Mt. Calvary Baptist Church held its first services in 1896. Among its members were a number of former United States Colored Troops who had fought against the Confederacy in the Civil War and subsequently were among the first to settle in Brooklyn. The current building at 301 Spruce Street dates to 1955 and was the work of James Edwards Hutchins. Hutchins was born in Blakely, GA in 1890. After arriving in Jacksonville, Hutchins was a carpenter with the Dawkins Building and Supply Company several years before establishing his own construction company in the 1930s. One of the few local African-American contractors that also designed their buildings, Hutchins was responsible for several African American churches and residences in the College Gardens and Durkee Garden subdivisions.

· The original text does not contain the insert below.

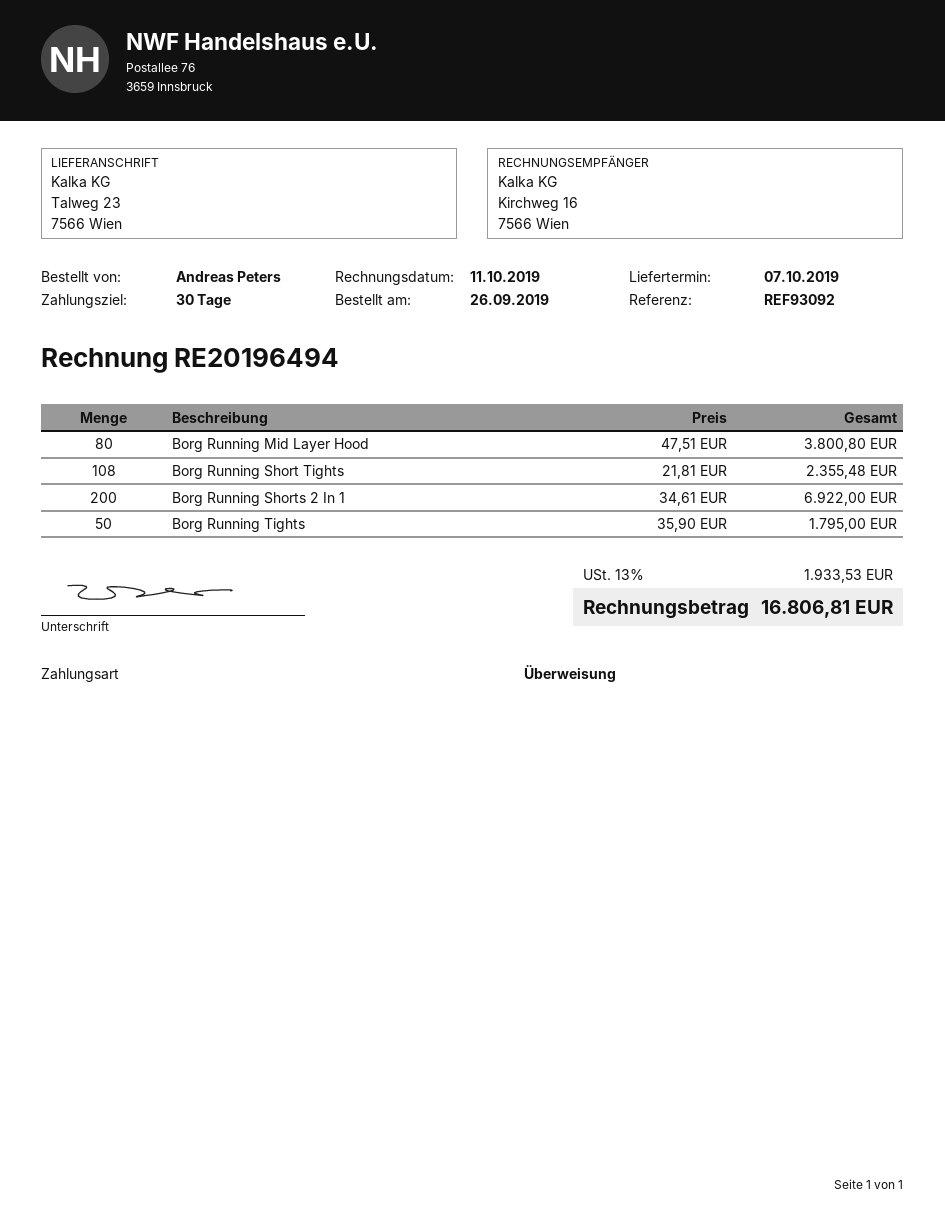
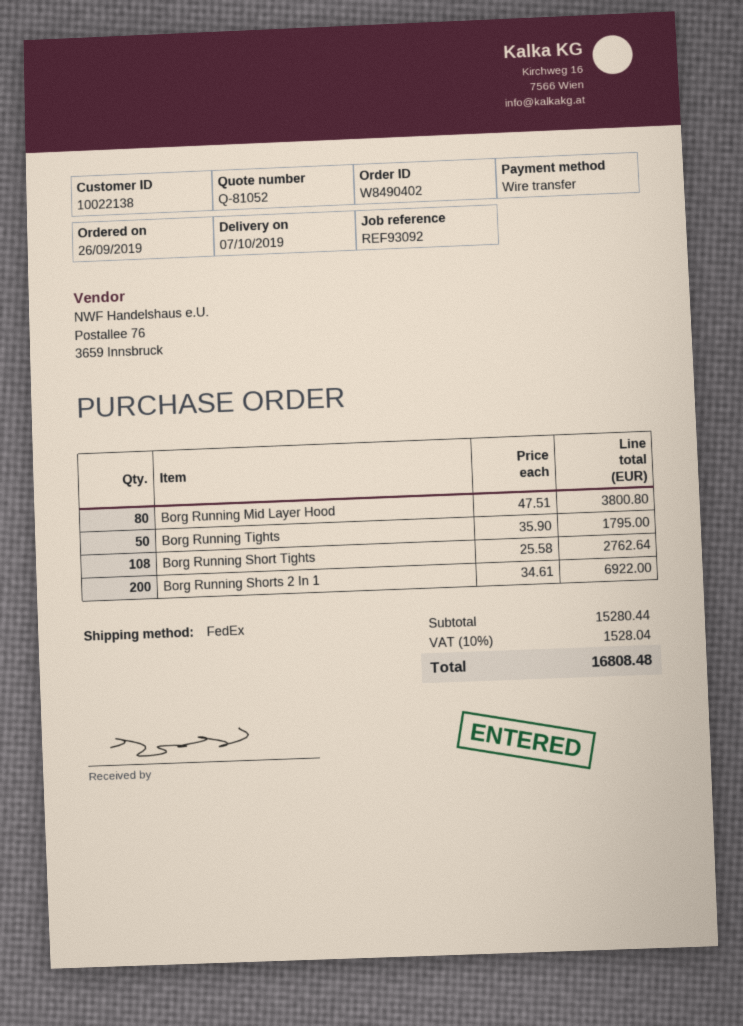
Borg Running Short Tights: 108 x 21.81 = 2355.48 -> 108 x 25.58 = 2762.64
tax: 13% = 1933.53 -> 10% = 1528.04
total: 16806.81 -> 16808.48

The church commissioned the building under the leadership of Reverend William Hill. Completed in 1948, this sanctuary served the Brooklyn community until 1999, when Reverend John Allen Newman relocated the congregation from the neighborhood to a new Northside location near Gateway Town Center. Newman recently made national news when he married Omarosa Manigault, a reality show contestant-turned-staffer in the Donald Trump White House who later became a critic of the president.
Myrtle Avenue Subway
Tunnels in Florida are difficult to find, but hundreds of thousands of people drive over one serving Brooklyn without even noticing. Below I-95, the Myrtle Avenue Subway was constructed by the Jacksonville Terminal Company in 1909. At its peak, the Jacksonville Terminal was the largest train station in the country south of Washington, D.C. To serve nearly 40,000 trains carrying 10 million passengers annually, a series of large rail yards were developed west of the terminal to facilitate rail traffic.
The Myrtle Avenue Subway served as a grade separated connection for residents and workers who lived south of the terminal’s yards. The central section of the subway accommodated the streetcar line that connected Brooklyn and Campbell Hill with LaVilla and downtown Jacksonville. The opening of streetcar service with this structure served as a critical connection between Downtown Jacksonville and the booming streetcar suburbs of Lackawanna, Murray Hill and North Riverside following the Great Fire of 1901.